* **WHAT YOU WILL DO**: When you write the records again, keep every line exactly as it was.

(Stored entries)

+--

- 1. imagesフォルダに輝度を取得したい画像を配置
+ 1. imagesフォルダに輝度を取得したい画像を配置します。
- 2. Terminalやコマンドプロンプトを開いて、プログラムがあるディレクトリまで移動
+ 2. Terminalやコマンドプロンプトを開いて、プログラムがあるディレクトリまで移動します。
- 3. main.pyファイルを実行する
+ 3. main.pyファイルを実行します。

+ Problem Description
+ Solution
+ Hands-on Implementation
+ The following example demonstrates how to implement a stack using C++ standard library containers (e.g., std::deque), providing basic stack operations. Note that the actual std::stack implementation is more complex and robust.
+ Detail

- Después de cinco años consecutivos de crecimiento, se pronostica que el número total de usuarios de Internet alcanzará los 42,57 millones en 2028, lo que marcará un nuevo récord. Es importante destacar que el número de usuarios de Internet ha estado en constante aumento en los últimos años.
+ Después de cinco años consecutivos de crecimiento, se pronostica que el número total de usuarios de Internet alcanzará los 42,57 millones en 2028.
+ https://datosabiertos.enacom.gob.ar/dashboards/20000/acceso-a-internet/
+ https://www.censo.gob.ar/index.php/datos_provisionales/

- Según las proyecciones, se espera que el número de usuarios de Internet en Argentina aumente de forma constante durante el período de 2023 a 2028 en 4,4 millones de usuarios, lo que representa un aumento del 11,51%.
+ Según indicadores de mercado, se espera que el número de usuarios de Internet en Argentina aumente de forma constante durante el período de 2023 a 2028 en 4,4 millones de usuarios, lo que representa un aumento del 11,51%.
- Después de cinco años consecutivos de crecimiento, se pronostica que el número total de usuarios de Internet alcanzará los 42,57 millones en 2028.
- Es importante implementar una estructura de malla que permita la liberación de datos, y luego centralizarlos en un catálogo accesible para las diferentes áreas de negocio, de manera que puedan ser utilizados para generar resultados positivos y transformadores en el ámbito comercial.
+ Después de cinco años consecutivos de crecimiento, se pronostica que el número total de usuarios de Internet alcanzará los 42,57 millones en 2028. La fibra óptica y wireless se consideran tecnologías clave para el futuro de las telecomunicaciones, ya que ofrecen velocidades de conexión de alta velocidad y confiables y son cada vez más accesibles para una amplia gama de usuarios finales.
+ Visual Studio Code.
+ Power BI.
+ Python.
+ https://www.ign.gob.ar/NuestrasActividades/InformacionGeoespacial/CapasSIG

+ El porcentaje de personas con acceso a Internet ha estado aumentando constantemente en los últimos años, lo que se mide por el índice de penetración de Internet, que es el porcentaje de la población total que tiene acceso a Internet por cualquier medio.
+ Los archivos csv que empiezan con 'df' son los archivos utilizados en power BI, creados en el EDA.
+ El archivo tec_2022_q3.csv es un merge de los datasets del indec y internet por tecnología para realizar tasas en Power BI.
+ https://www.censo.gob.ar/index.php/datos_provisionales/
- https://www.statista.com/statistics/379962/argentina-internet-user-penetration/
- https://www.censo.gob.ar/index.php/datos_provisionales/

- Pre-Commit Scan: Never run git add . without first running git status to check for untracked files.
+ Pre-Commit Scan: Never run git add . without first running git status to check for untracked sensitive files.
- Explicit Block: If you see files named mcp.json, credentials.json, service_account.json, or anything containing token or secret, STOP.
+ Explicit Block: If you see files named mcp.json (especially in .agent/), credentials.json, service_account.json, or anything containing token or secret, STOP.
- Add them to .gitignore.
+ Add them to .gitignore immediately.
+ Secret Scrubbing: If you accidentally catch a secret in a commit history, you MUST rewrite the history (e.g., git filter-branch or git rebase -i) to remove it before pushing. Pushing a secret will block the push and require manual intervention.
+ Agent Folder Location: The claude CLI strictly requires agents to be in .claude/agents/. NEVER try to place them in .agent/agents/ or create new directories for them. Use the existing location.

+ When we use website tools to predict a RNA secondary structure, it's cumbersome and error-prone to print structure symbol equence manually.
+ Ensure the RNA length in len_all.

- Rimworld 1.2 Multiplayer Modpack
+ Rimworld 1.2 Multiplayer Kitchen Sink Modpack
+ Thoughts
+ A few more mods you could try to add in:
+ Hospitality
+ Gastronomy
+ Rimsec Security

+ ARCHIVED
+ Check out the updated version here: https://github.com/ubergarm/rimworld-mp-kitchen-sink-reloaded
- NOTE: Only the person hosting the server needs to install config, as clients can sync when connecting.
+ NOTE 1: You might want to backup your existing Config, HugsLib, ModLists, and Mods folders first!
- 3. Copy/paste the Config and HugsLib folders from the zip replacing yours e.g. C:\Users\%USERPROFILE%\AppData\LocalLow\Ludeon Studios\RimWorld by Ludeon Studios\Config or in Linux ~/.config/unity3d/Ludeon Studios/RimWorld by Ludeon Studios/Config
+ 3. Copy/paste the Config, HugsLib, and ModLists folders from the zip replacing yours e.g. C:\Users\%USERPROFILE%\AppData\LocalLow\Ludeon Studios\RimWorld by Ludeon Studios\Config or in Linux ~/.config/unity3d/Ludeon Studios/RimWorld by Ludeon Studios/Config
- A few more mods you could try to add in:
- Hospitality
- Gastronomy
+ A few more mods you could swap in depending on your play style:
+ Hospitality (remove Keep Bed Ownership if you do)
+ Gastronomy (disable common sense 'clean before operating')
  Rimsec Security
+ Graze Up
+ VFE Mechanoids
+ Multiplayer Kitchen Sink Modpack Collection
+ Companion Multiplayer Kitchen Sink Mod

+--

* **SOLUTION TO THIS EXERCISE**:
- 1. imagesフォルダに輝度を取得したい画像を配置
+ 1. imagesフォルダに輝度を取得したい画像を配置します。
- 2. Terminalやコマンドプロンプトを開いて、プログラムがあるディレクトリまで移動
+ 2. Terminalやコマンドプロンプトを開いて、プログラムがあるディレクトリまで移動します。
- 3. main.pyファイルを実行する
+ 3. main.pyファイルを実行します。

+ Problem Description
+ Solution
+ Hands-on Implementation
+ The following example demonstrates how to implement a stack using C++ standard library containers (e.g., std::deque), providing basic stack operations. Note that the actual std::stack implementation is more complex and robust.
+ Detail

- Después de cinco años consecutivos de crecimiento, se pronostica que el número total de usuarios de Internet alcanzará los 42,57 millones en 2028, lo que marcará un nuevo récord. Es importante destacar que el número de usuarios de Internet ha estado en constante aumento en los últimos años.
+ Después de cinco años consecutivos de crecimiento, se pronostica que el número total de usuarios de Internet alcanzará los 42,57 millones en 2028.
+ https://datosabiertos.enacom.gob.ar/dashboards/20000/acceso-a-internet/
+ https://www.censo.gob.ar/index.php/datos_provisionales/

- Según las proyecciones, se espera que el número de usuarios de Internet en Argentina aumente de forma constante durante el período de 2023 a 2028 en 4,4 millones de usuarios, lo que representa un aumento del 11,51%.
+ Según indicadores de mercado, se espera que el número de usuarios de Internet en Argentina aumente de forma constante durante el período de 2023 a 2028 en 4,4 millones de usuarios, lo que representa un aumento del 11,51%.
- Después de cinco años consecutivos de crecimiento, se pronostica que el número total de usuarios de Internet alcanzará los 42,57 millones en 2028.
- Es importante implementar una estructura de malla que permita la liberación de datos, y luego centralizarlos en un catálogo accesible para las diferentes áreas de negocio, de manera que puedan ser utilizados para generar resultados positivos y transformadores en el ámbito comercial.
+ Después de cinco años consecutivos de crecimiento, se pronostica que el número total de usuarios de Internet alcanzará los 42,57 millones en 2028. La fibra óptica y wireless se consideran tecnologías clave para el futuro de las telecomunicaciones, ya que ofrecen velocidades de conexión de alta velocidad y confiables y son cada vez más accesibles para una amplia gama de usuarios finales.
+ Visual Studio Code.
+ Power BI.
+ Python.
+ https://www.ign.gob.ar/NuestrasActividades/InformacionGeoespacial/CapasSIG

+ El porcentaje de personas con acceso a Internet ha estado aumentando constantemente en los últimos años, lo que se mide por el índice de penetración de Internet, que es el porcentaje de la población total que tiene acceso a Internet por cualquier medio.
+ Los archivos csv que empiezan con 'df' son los archivos utilizados en power BI, creados en el EDA.
+ El archivo tec_2022_q3.csv es un merge de los datasets del indec y internet por tecnología para realizar tasas en Power BI.
+ https://www.censo.gob.ar/index.php/datos_provisionales/
- https://www.statista.com/statistics/379962/argentina-internet-user-penetration/
- https://www.censo.gob.ar/index.php/datos_provisionales/

- Pre-Commit Scan: Never run git add . without first running git status to check for untracked files.
+ Pre-Commit Scan: Never run git add . without first running git status to check for untracked sensitive files.
- Explicit Block: If you see files named mcp.json, credentials.json, service_account.json, or anything containing token or secret, STOP.
+ Explicit Block: If you see files named mcp.json (especially in .agent/), credentials.json, service_account.json, or anything containing token or secret, STOP.
- Add them to .gitignore.
+ Add them to .gitignore immediately.
+ Secret Scrubbing: If you accidentally catch a secret in a commit history, you MUST rewrite the history (e.g., git filter-branch or git rebase -i) to remove it before pushing. Pushing a secret will block the push and require manual intervention.
+ Agent Folder Location: The claude CLI strictly requires agents to be in .claude/agents/. NEVER try to place them in .agent/agents/ or create new directories for them. Use the existing location.

+ When we use website tools to predict a RNA secondary structure, it's cumbersome and error-prone to print structure symbol equence manually.
+ Ensure the RNA length in len_all.

- Rimworld 1.2 Multiplayer Modpack
+ Rimworld 1.2 Multiplayer Kitchen Sink Modpack
+ Thoughts
+ A few more mods you could try to add in:
+ Hospitality
+ Gastronomy
+ Rimsec Security

+ ARCHIVED
+ Check out the updated version here: https://github.com/ubergarm/rimworld-mp-kitchen-sink-reloaded
- NOTE: Only the person hosting the server needs to install config, as clients can sync when connecting.
+ NOTE 1: You might want to backup your existing Config, HugsLib, ModLists, and Mods folders first!
- 3. Copy/paste the Config and HugsLib folders from the zip replacing yours e.g. C:\Users\%USERPROFILE%\AppData\LocalLow\Ludeon Studios\RimWorld by Ludeon Studios\Config or in Linux ~/.config/unity3d/Ludeon Studios/RimWorld by Ludeon Studios/Config
+ 3. Copy/paste the Config, HugsLib, and ModLists folders from the zip replacing yours e.g. C:\Users\%USERPROFILE%\AppData\LocalLow\Ludeon Studios\RimWorld by Ludeon Studios\Config or in Linux ~/.config/unity3d/Ludeon Studios/RimWorld by Ludeon Studios/Config
- A few more mods you could try to add in:
- Hospitality
- Gastronomy
+ A few more mods you could swap in depending on your play style:
+ Hospitality (remove Keep Bed Ownership if you do)
+ Gastronomy (disable common sense 'clean before operating')
  Rimsec Security
+ Graze Up
+ VFE Mechanoids
+ Multiplayer Kitchen Sink Modpack Collection
+ Companion Multiplayer Kitchen Sink Mod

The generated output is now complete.